Örneğin, Hobbes’un Leviathanında İncil’e yapılan atıflar siyaset biliminin temel kavramlarının –özellikle egemenlik ve toplumsal düzen– teolojik kökenlerini çıkarırken ne kadar etkili olduğunu gösterir. Aynı şekilde, Locke’un doğal hukuk anlayışı, yaratılış hikâyesinden ilham alırken, Rousseau toplum sözleşmesini temellendirirken dini kaynaklardan faydalanmıştır. Hukuk, adalet, özgürlük, egemenlik ve meşruiyet gibi temel siyaset kavramlarını tartışırken Batı düşüncesinin bu referanslara başvurduğuna sükûtla tanık oluruz.
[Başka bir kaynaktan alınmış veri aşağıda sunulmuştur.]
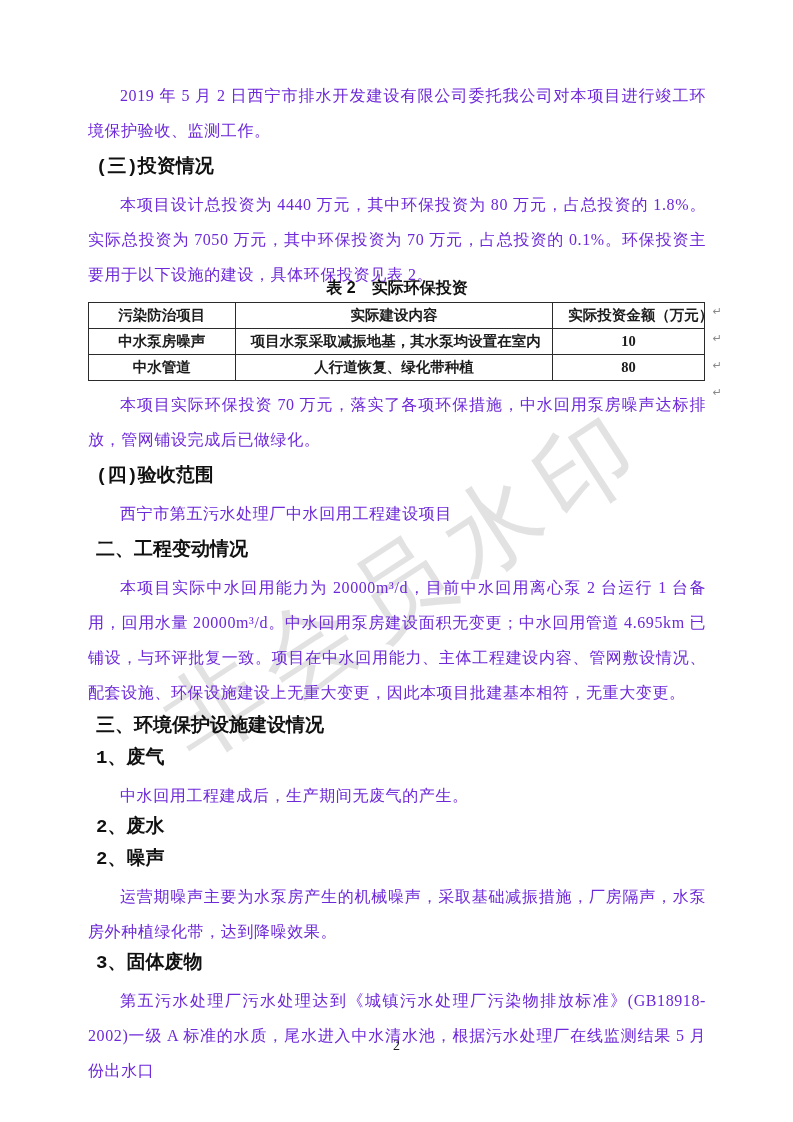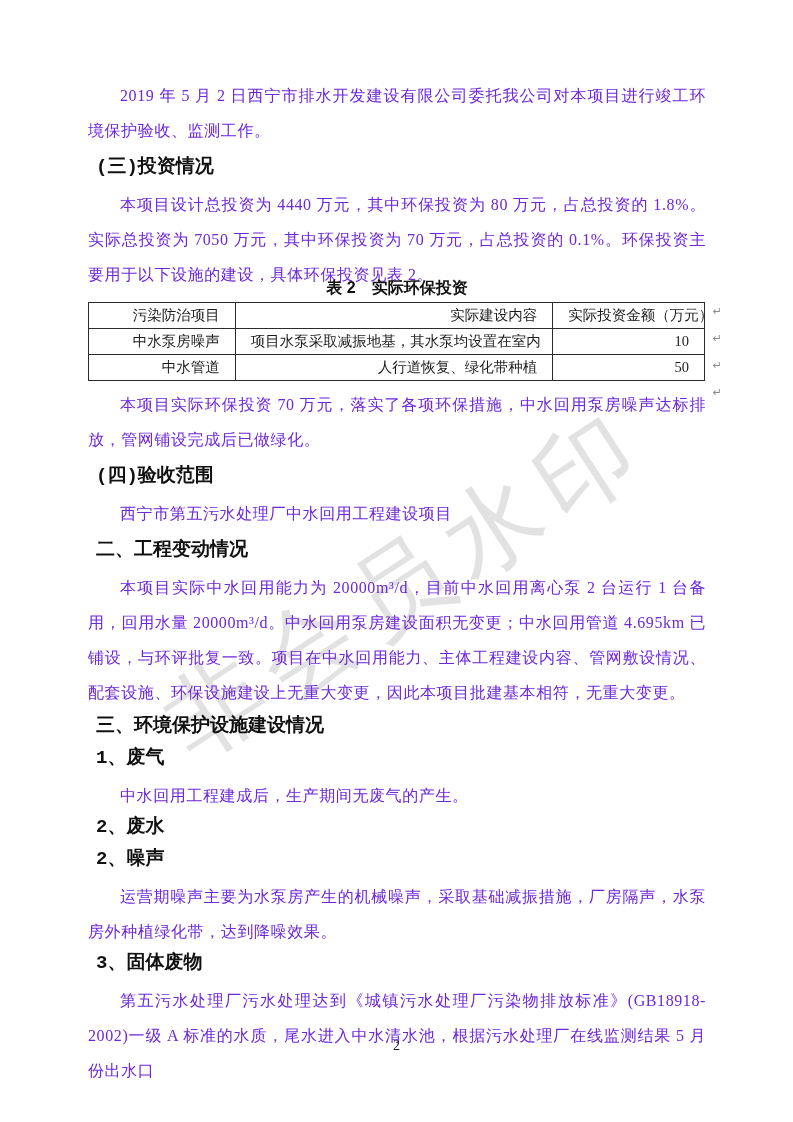"污染防治项目" table.inv th,table.inv td { font-weight: normal -> bold; text-align: right -> center }
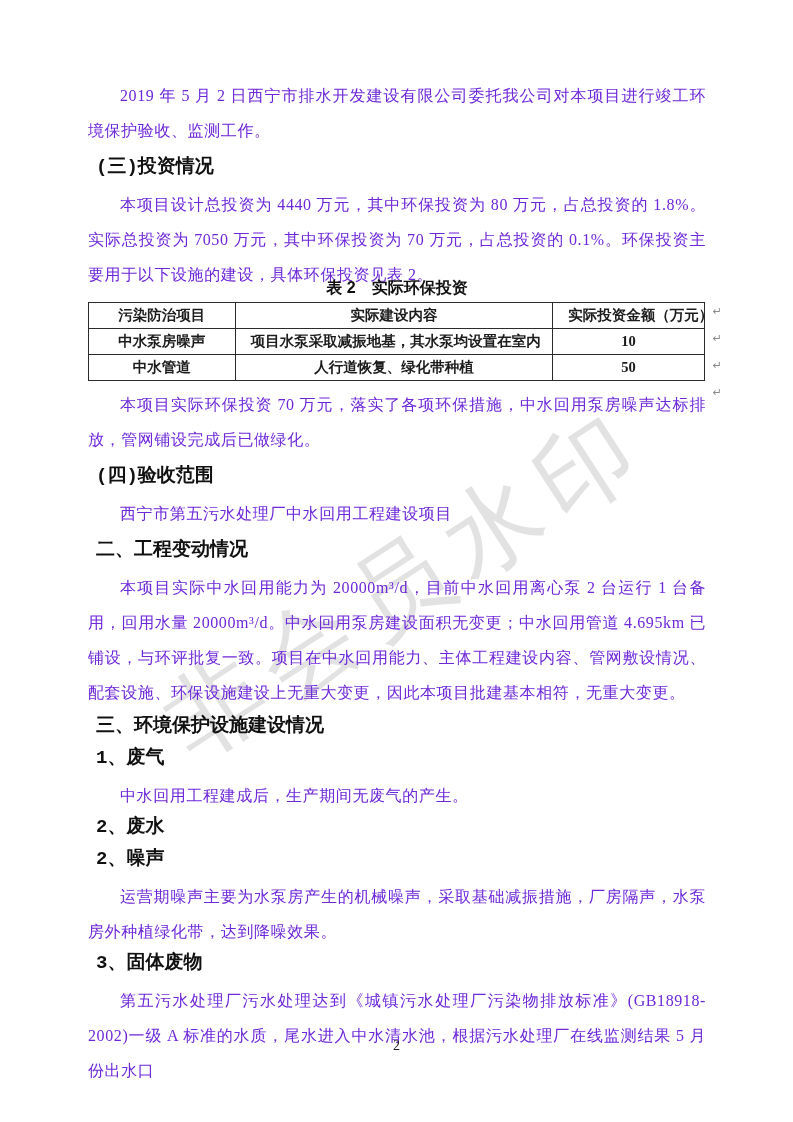"50" td { text: 50 -> 80 }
Bu çerçevede, bizlerin de İslami kaynakları (Kur’an, Hadis), salt iman ve ibadet boyutunun ötesinde bir kültür, medeniyet ve yaşam biçimi meselesi olarak ele almamız önem arz eder. İslamiyet, bu toprakların köklerinde yer alan bir olgu olarak, tarihsel ve sosyolojik bir birikim sunmaktadır. Düşünürlerimiz ve akademisyenlerimiz, inancı ne olursa olsun, bu mirastan uzak durmamaları gerekir. Zira özellikle Ku’ran-ı Kerim, siyaset bilimi ve uluslararası ilişkiler gibi alanlarda pek çok ufuk açıcı fikre kaynaklık edebilir. Nitekim Firavun ve Hz. Musa kıssası, iktidar ve muhalefet ilişkileri üzerine geliştirilebilecek çok katmanlı bir analiz örneğidir. Bir diğer örnekte Hz. Zülkarneyn, güçlü bir yönetici olarak anlatılır ve fethettiği bölgelerde adalet sağlamasıyla öne çıkar. Bu kıssa, yöneticinin sorumluluğu, adil bir iktidar anlayışı ve halkların güvenliğini sağlama görevine vurgu yapar. Ayrıca, sınır güvenliği ve toplumsal düzen gibi güncel siyasi kavramlarla ilişkilendirilebilir. Hz. Yusuf’un hikayesi, bireysel erdemin, kriz yönetiminin ve adil yönetimin siyaset üzerindeki etkilerini gösterir. Özellikle ekonomik kriz döneminde gıda yönetimi ve halkın refahını sağlama konularında bir yöneticinin görevleri üzerinde durulabilir. Bunun gibi onlarca surede onlarca örnek öne çıkmaktadır. Eleştirisel düşünce ya da postmodernizme yakınlaştırılabilecek perspektiflerin Kur’an-ı Kerim’de izlerini bulmak da mümkündür.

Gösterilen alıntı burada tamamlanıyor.